#### Task item
For the word "bottom", give the number of lines in these entries that contain it, with nothing else.

[Data listing — start]

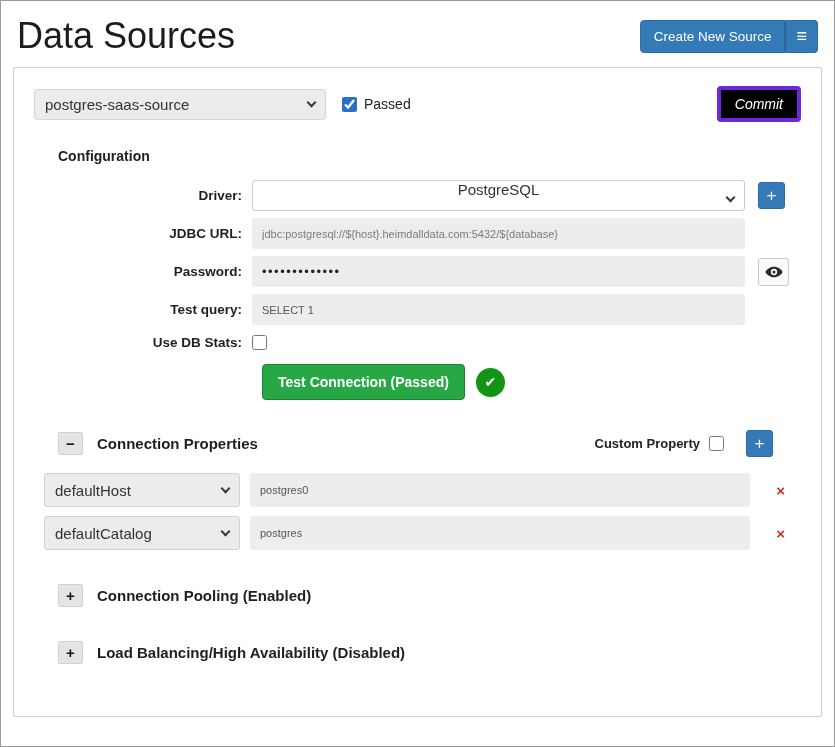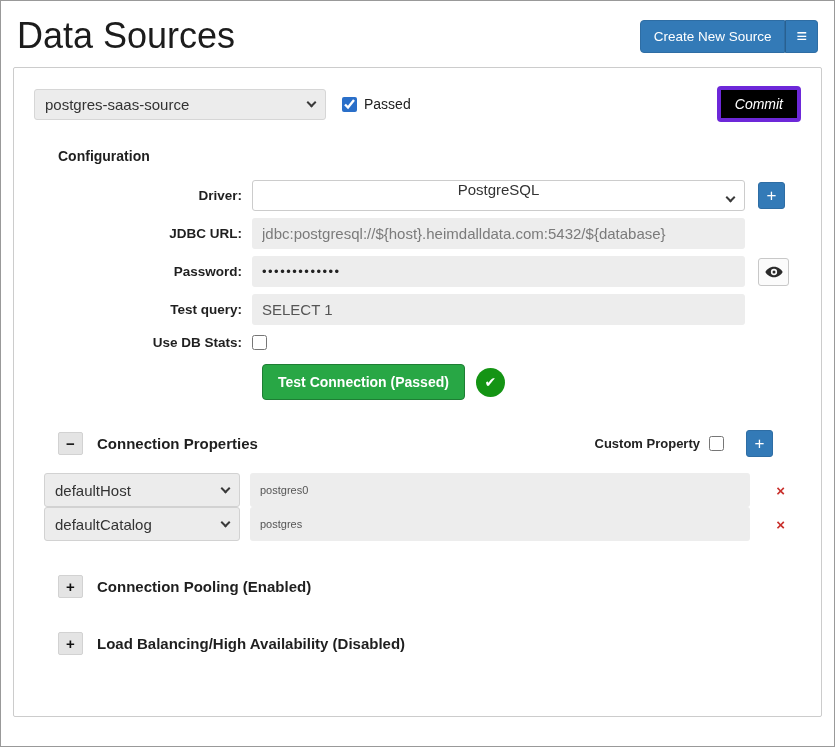--- a/index.html
+++ b/index.html
@@ -32,7 +32,7 @@
 
   .frow { display:flex; align-items:center; margin-bottom:7px; }
   .flabel { width:218px; padding-right:10px; text-align:right; font-weight:bold; font-size:13.5px; color:#1f1f1f; flex:none; }
-  .finput { width:493px; height:31px; background:#ededed; border:none; border-radius:3px; padding:0 10px; font-size:15px; color:#7b7b7b; font-family:inherit; }
+  .finput { width:493px; height:31px; background:#ededed; border:none; border-radius:3px; padding:0 10px; font-size:11px; color:#7b7b7b; font-family:inherit; }
   .finput.medium { color:#555; }
   .finput.password { color:#222; letter-spacing:1.5px; font-size:13px; }
   .driver-sel { width:493px; background:#fff; border:1px solid #ccc;flex-direction:column; }

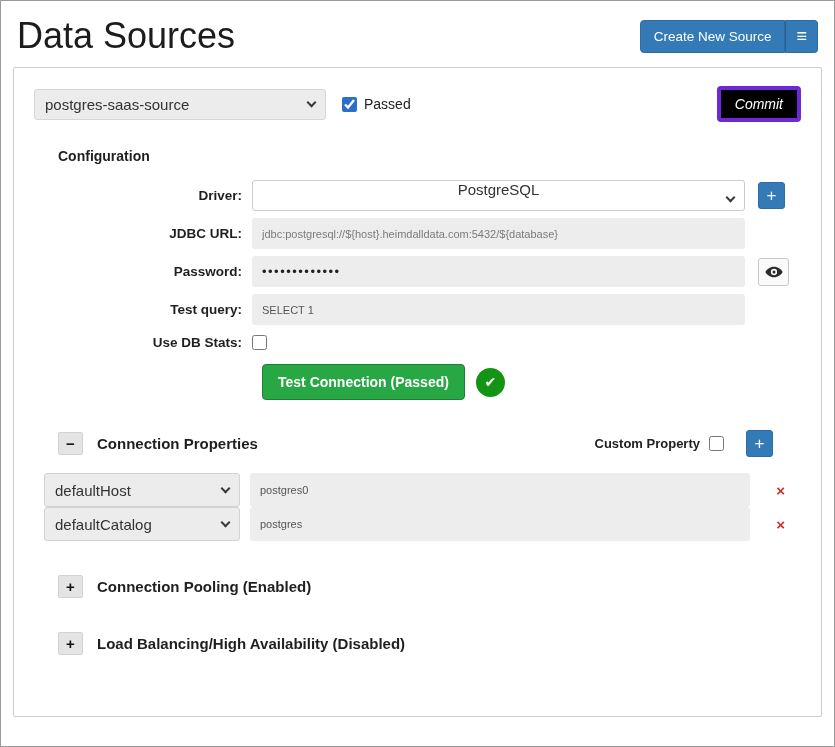--- a/index.html
+++ b/index.html
@@ -50,7 +50,7 @@
   .custom-prop { margin-left:auto; display:flex; align-items:center; gap:9px; font-size:13px; font-weight:bold; margin-right:28px; }
 
   .prop-rows { margin-top:16px; }
-  .prop-row { display:flex; align-items:center; margin-left:10px; }
+  .prop-row { display:flex; align-items:center; margin-left:10px; margin-bottom:9px; }
   .prop-sel { width:196px; height:34px; background:#ececec; border:1px solid #d2d2d2; }
   .prop-input { width:500px; height:34px; background:#ededed; border:none; border-radius:3px; margin-left:10px; padding:0 10px; font-size:11px; color:#555; font-family:inherit; }
   .btn-delete { margin-left:auto; margin-right:16px; background:none; border:none; color:#c9302c; font-size:15px; font-weight:bold; cursor:pointer; font-family:inherit; padding:0; }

[Data listing — finish]

#### Task output
2